Business Overview

A Fort Lauderdale-based residential remodeling contractor with extensive vendor relationships and a stellar reputation. This opportunity has a continuous pipeline of contracts and diverse capabilities allowing for multiple profit centers and growth potential. There is a well-tenured staff in place including office and supervisory management. An extensive asset package, office, and fully built out showroom are all located in a standalone building with a fenced yard, also for sale. The seller will train and qualify for a reasonable transition period. Please refer to listing number 0101404725 Tom Milana 561-702-6867 when inquiring about this listing.

Financial

  • Asking Price: $995,000
  • Cash Flow: $361,721
  • Gross Revenue: $3,028,794
  • EBITDA: N/A
  • FF&E: $200,000
  • Inventory: $20,000
  • Inventory Included: Yes
  • Established: 2006

Detailed Information

  • Property Owned or Leased:N/A
  • Property Included:N/A
  • Building Square Footage:6,749
  • Lot Size:N/A
  • Total Number of Employees:9
  • Furniture, Fixtures and Equipment:N/A
About The Facility:

Lease/Month: 9000 Square Footage: 6,749 Building Type: Free Standing Terms & Options: Seller Offering Lease TBD Expiration Date: 12/31/2027

Is Support & Training Included:

Weeks Training: 4 Cost: $0 Assumable Financing Amount $500,000.00 Assumable Financing Interest 3.75% Assumable Financing Term Months 360

Purpose For Selling:

Seller planning retirement, but willing to stay-on

Pros and Cons:

Non Compete : Miles: 75 Years: 5

Additional Info

The business was started in 2006, making the business 16 years old.
The transaction shall include inventory valued at $20,000, which is included in the asking price.

The company has 9 employees and resides in a building with disclosed square footage of 6,749 sq ft.
The building is leased by the company for $9,000 per Month

Why is the Current Owner Selling The Business?

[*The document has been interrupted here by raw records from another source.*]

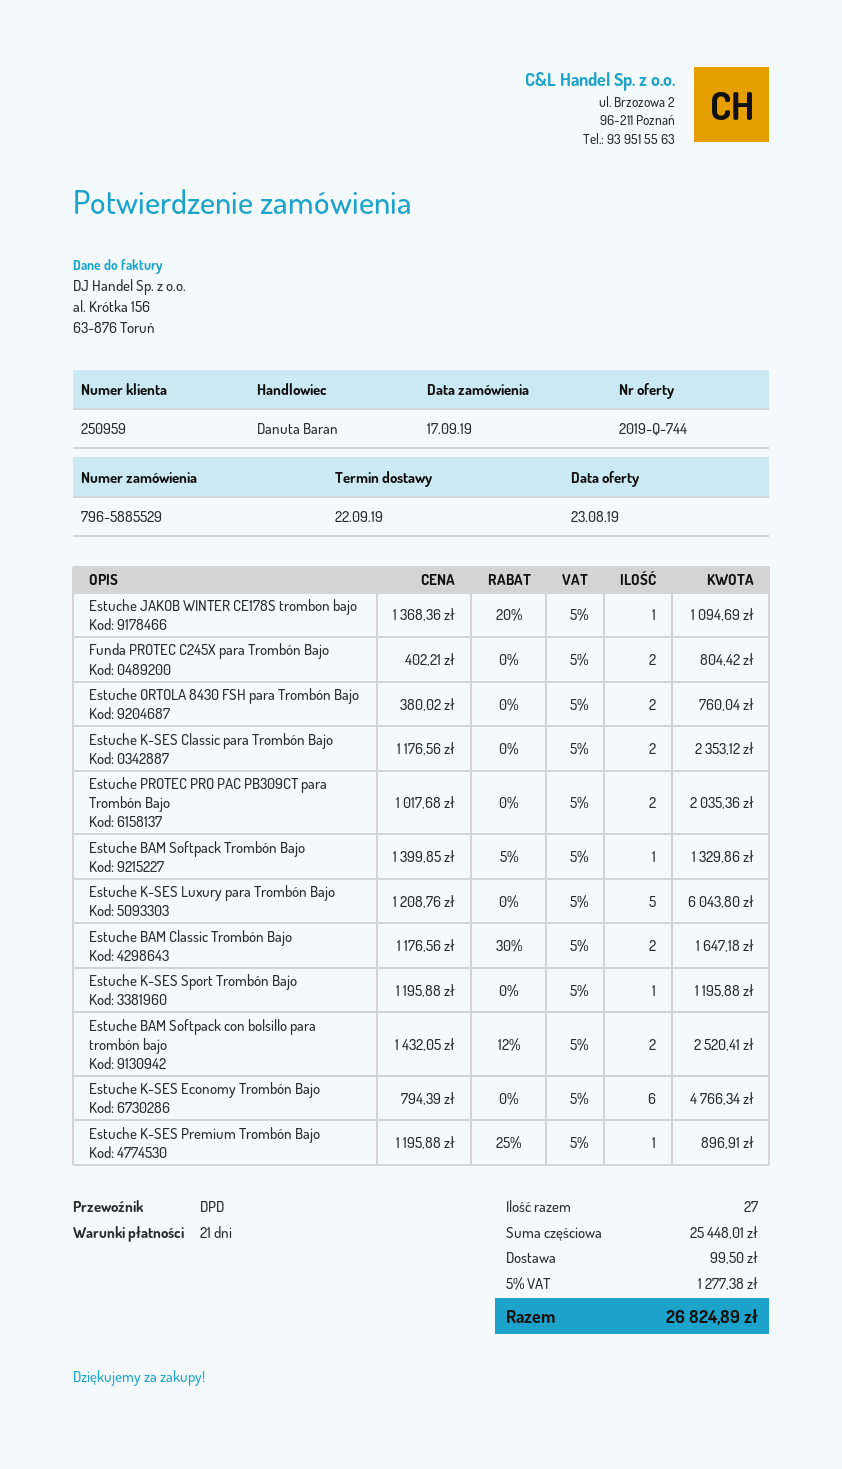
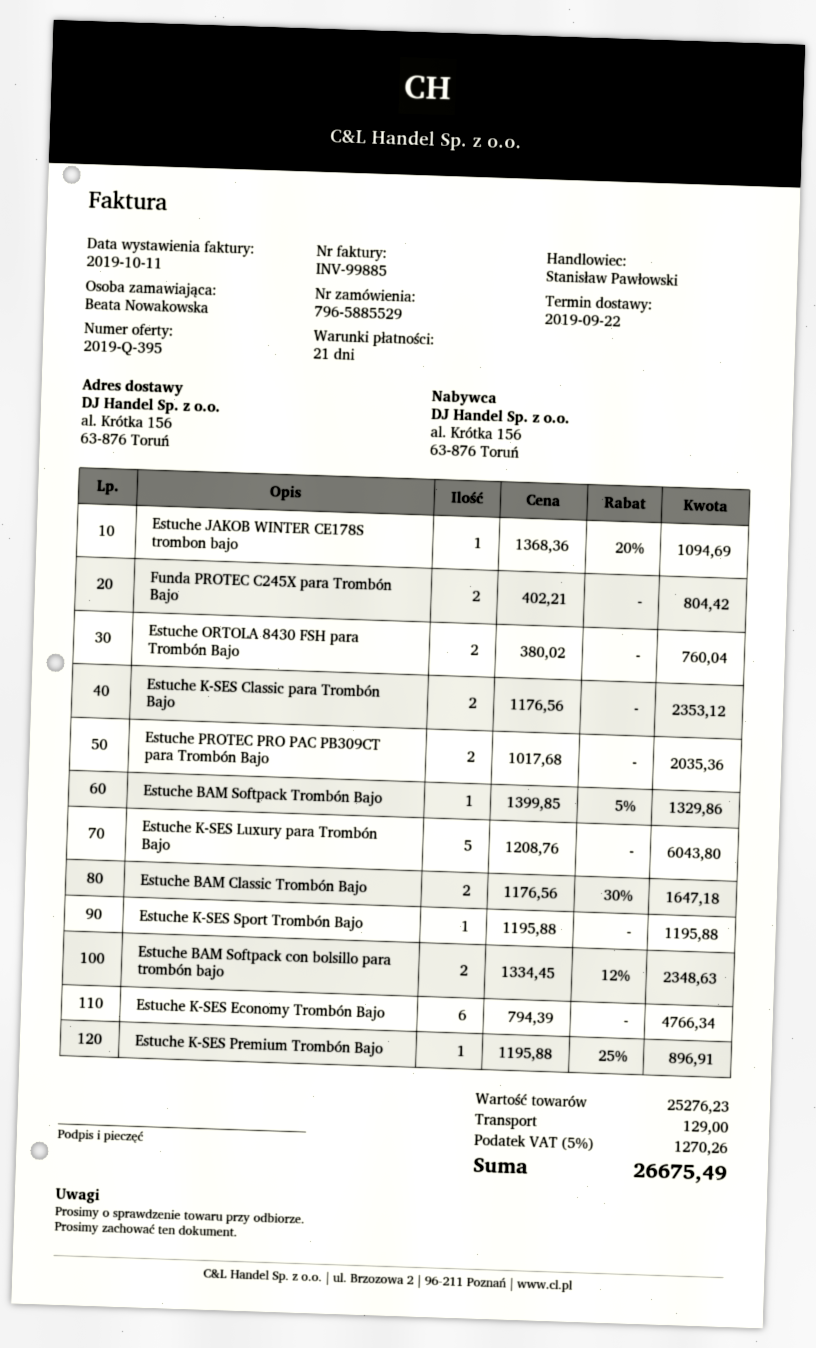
quote number: 2019-Q-744 -> 2019-Q-395
sales rep: Danuta Baran -> Stanisław Pawłowski
Estuche BAM Softpack con bolsillo para trombón bajo: 2 x 1432.05 - 12% = 2520.41 -> 2 x 1334.45 - 12% = 2348.63
subtotal: 25448.01 -> 25276.23
shipping: 99.50 -> 129.00
tax: 5% = 1277.38 -> 5% = 1270.26
total: 26824.89 -> 26675.49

There are all types of reasons why people resolve to sell companies. Nonetheless, the true factor and the one they tell you may be 2 absolutely different things. For instance, they might say "I have too many other responsibilities" or "I am retiring". For many sellers, these factors stand. But, for some, these may simply be reasons to attempt to hide the reality of transforming demographics, increased competition, current decrease in profits, or a variety of other reasons. This is why it is very crucial that you not rely absolutely on a seller's word, yet instead, utilize the seller's answer in conjunction with your overall due diligence. This will repaint a much more sensible picture of the business's current scenario.

Existing Debts and Future Obligations

If the existing entity is in debt, which lots of businesses are, then you will need to consider this when valuating/preparing your offer. Numerous companies take out loans so as to cover items such as stock, payroll, accounts payable, etc. Bear in mind that in some cases this can suggest that profit margins are too thin. Numerous organisations come under a revolving door of taking loans as a way to pay back various other loans. Along with debts, there may likewise be future commitments to consider. There might be an outstanding lease on equipment or the structure where the business resides. The business might have existing contracts with vendors that should be satisfied or might result in penalties if canceled early.

Understanding the Customer Base, Competition and Area Demographics

Just how do companies in the location bring in new consumers? Often times, operating businesses have repeat customers, which develop the core of their everyday profits. Particular elements such as brand-new competition sprouting up around the location, road building, and also staff turnover can impact repeat clients and negatively influence future incomes. One essential thing to take into consideration is the area of the business. Is it in an extremely trafficked shopping center, or is it hidden from the main road? Clearly, the more individuals that see the business on a regular basis, the better the chance to build a returning client base. A final thought is the general area demographics. Is the business located in a densely populated city, or is it situated on the outside border of town? Exactly how might the neighborhood average household earnings influence future revenue potential?